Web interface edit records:
****************
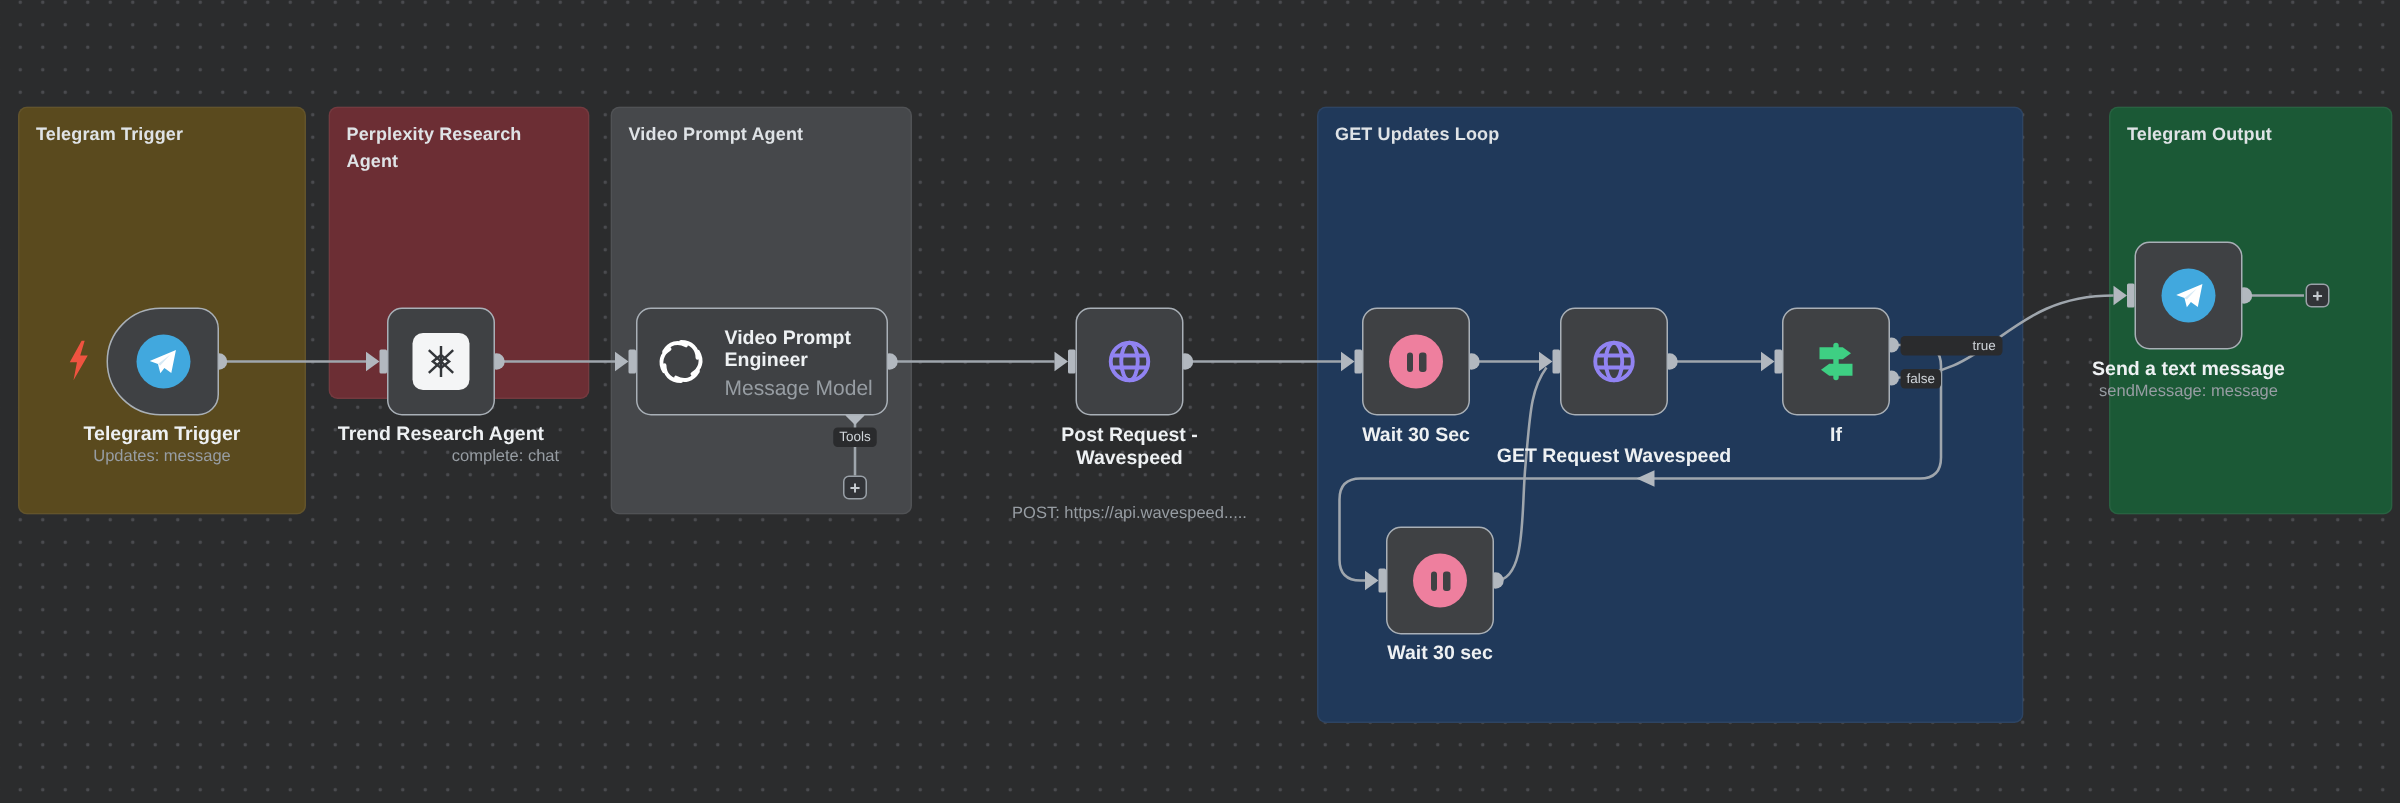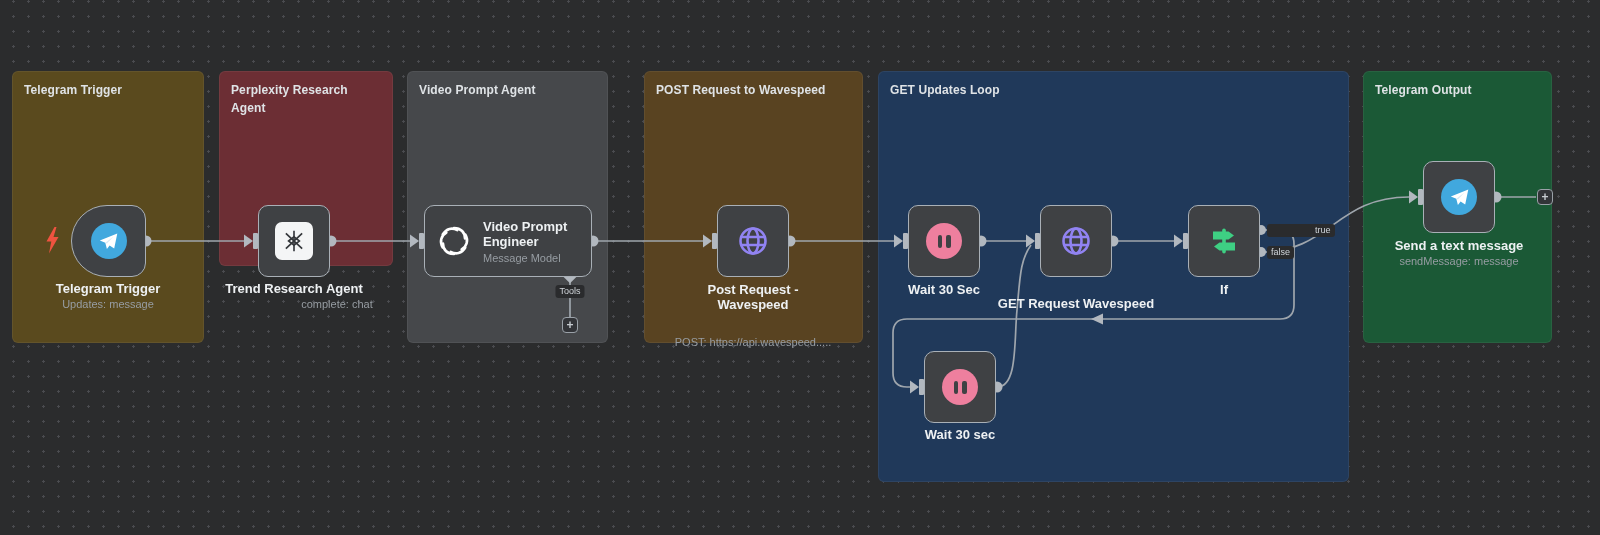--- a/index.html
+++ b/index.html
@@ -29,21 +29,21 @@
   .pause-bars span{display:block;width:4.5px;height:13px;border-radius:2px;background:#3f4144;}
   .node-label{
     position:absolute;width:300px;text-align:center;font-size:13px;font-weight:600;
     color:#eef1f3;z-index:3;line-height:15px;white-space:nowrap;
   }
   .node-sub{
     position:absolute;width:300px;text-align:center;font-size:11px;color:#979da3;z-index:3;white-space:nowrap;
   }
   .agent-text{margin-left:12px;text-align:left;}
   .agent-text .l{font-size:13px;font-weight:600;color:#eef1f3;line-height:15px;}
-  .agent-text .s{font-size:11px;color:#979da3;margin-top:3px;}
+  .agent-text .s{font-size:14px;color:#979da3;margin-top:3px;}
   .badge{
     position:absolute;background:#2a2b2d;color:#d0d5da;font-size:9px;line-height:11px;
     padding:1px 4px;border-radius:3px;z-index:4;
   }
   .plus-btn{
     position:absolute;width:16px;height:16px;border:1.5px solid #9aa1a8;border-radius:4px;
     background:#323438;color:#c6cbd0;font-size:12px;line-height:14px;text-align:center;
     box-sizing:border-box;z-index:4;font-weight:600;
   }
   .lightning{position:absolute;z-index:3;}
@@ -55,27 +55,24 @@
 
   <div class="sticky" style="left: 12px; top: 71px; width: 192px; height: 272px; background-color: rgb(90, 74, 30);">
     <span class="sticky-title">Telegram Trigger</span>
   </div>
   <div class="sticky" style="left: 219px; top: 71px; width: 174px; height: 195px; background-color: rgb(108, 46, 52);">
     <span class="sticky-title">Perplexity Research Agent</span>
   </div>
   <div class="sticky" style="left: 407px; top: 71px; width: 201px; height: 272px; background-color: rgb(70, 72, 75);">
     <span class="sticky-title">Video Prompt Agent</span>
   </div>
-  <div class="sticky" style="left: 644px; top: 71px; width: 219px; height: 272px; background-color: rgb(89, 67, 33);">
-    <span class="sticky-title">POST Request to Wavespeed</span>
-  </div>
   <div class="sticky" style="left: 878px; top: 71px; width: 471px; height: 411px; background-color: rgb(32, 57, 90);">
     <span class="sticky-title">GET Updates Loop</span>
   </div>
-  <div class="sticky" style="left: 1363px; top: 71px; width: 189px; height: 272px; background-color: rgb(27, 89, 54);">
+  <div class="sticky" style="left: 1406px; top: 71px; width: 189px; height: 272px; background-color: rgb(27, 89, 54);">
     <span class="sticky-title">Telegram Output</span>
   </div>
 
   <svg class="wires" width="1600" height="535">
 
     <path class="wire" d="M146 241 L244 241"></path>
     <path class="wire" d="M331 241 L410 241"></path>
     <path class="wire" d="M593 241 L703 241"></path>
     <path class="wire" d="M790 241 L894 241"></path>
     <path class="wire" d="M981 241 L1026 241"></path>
****************
» **Aim of the task**: Scan the entries above, and wherever a line holds the string "radius", copy it.

» **Finished exercise**:
   .pause-bars span{display:block;width:4.5px;height:13px;border-radius:2px;background:#3f4144;}
     padding:1px 4px;border-radius:3px;z-index:4;
     position:absolute;width:16px;height:16px;border:1.5px solid #9aa1a8;border-radius:4px;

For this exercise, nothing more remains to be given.